Stored records
--------

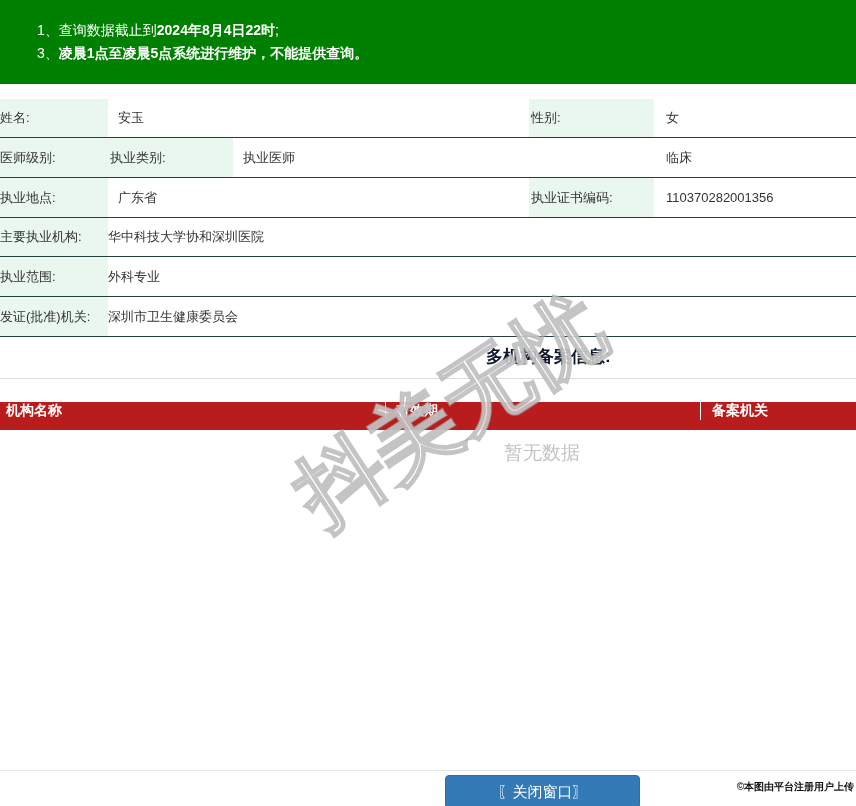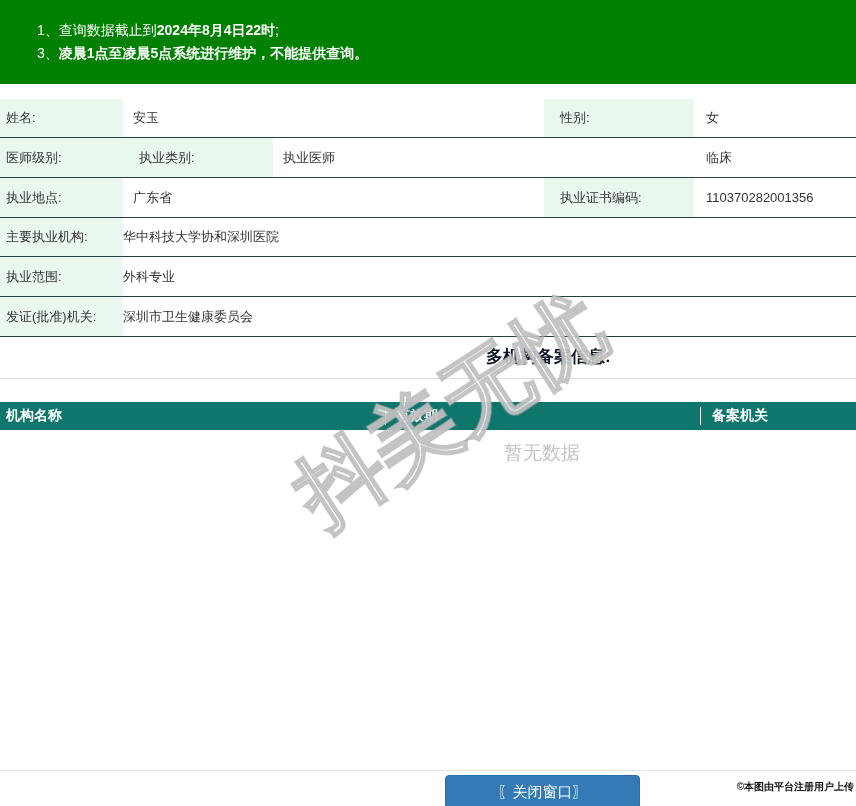--- a/index.html
+++ b/index.html
@@ -17,35 +17,35 @@
   .notice-line{height:23px;line-height:23px;padding-left:37px;white-space:nowrap;}
   .notice-line .b{font-weight:bold;}
   
   .info-table{
     position:absolute;left:0;top:99px;width:856px;height:238px;
     display:grid;grid-template-rows:39px 40px 40px 39px 40px 40px;
     font-size:13px;
   }
   .info-row{display:flex;align-items:stretch;border-bottom:1px solid #24403c;box-sizing:border-box;}
   .cell{display:flex;align-items:center;box-sizing:border-box;}
-  .lbl{width:123px;background:#e9f7ee;padding-left:6px;}
+  .lbl{width:108px;background:#e9f7ee;padding-left:0;}
   .val{width:421px;padding-left:10px;background:#fff;}
-  .lbl2{width:150px;background:#e9f7ee;padding-left:16px;}
+  .lbl2{width:125px;background:#e9f7ee;padding-left:2px;}
   .val2{flex:1;padding-left:12px;background:#fff;}
   .val-wide{flex:1;background:#fff;}
   
   .section-title{
     position:absolute;left:486px;top:345px;
     font-size:17px;font-weight:bold;color:#0f172a;white-space:nowrap;
   }
   .thin-line{position:absolute;left:0;top:378px;width:856px;height:1px;background:#dcdcdc;}
   .grid-header{
     position:absolute;left:0;top:402px;width:856px;height:28px;
-    background:#0f766e;color:#fff;font-size:14px;font-weight:bold;
-    display:flex;align-items:center;
+    background:#b91c1c;color:#fff;font-size:14px;font-weight:bold;
+    display:flex;align-items:flex-start;
   }
   .gh-cell{display:flex;align-items:center;box-sizing:border-box;}
   .gh-c1{width:385px;padding-left:6px;}
   .gh-c2{width:315px;padding-left:10px;border-left:1px solid #fff;}
   .gh-c3{flex:1;padding-left:11px;border-left:1px solid #fff;}
   .no-data{
     position:absolute;left:542px;top:440px;transform:translateX(-50%);
     color:#c3c3c3;font-size:19px;white-space:nowrap;
   }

--------

## [YOUR GOAL]
Repeat the records above exactly, leaving out any pictures they contain.

## [ANSWER]
--- a/index.html
+++ b/index.html
@@ -17,35 +17,35 @@
   .notice-line{height:23px;line-height:23px;padding-left:37px;white-space:nowrap;}
   .notice-line .b{font-weight:bold;}
   
   .info-table{
     position:absolute;left:0;top:99px;width:856px;height:238px;
     display:grid;grid-template-rows:39px 40px 40px 39px 40px 40px;
     font-size:13px;
   }
   .info-row{display:flex;align-items:stretch;border-bottom:1px solid #24403c;box-sizing:border-box;}
   .cell{display:flex;align-items:center;box-sizing:border-box;}
-  .lbl{width:123px;background:#e9f7ee;padding-left:6px;}
+  .lbl{width:108px;background:#e9f7ee;padding-left:0;}
   .val{width:421px;padding-left:10px;background:#fff;}
-  .lbl2{width:150px;background:#e9f7ee;padding-left:16px;}
+  .lbl2{width:125px;background:#e9f7ee;padding-left:2px;}
   .val2{flex:1;padding-left:12px;background:#fff;}
   .val-wide{flex:1;background:#fff;}
   
   .section-title{
     position:absolute;left:486px;top:345px;
     font-size:17px;font-weight:bold;color:#0f172a;white-space:nowrap;
   }
   .thin-line{position:absolute;left:0;top:378px;width:856px;height:1px;background:#dcdcdc;}
   .grid-header{
     position:absolute;left:0;top:402px;width:856px;height:28px;
-    background:#0f766e;color:#fff;font-size:14px;font-weight:bold;
-    display:flex;align-items:center;
+    background:#b91c1c;color:#fff;font-size:14px;font-weight:bold;
+    display:flex;align-items:flex-start;
   }
   .gh-cell{display:flex;align-items:center;box-sizing:border-box;}
   .gh-c1{width:385px;padding-left:6px;}
   .gh-c2{width:315px;padding-left:10px;border-left:1px solid #fff;}
   .gh-c3{flex:1;padding-left:11px;border-left:1px solid #fff;}
   .no-data{
     position:absolute;left:542px;top:440px;transform:translateX(-50%);
     color:#c3c3c3;font-size:19px;white-space:nowrap;
   }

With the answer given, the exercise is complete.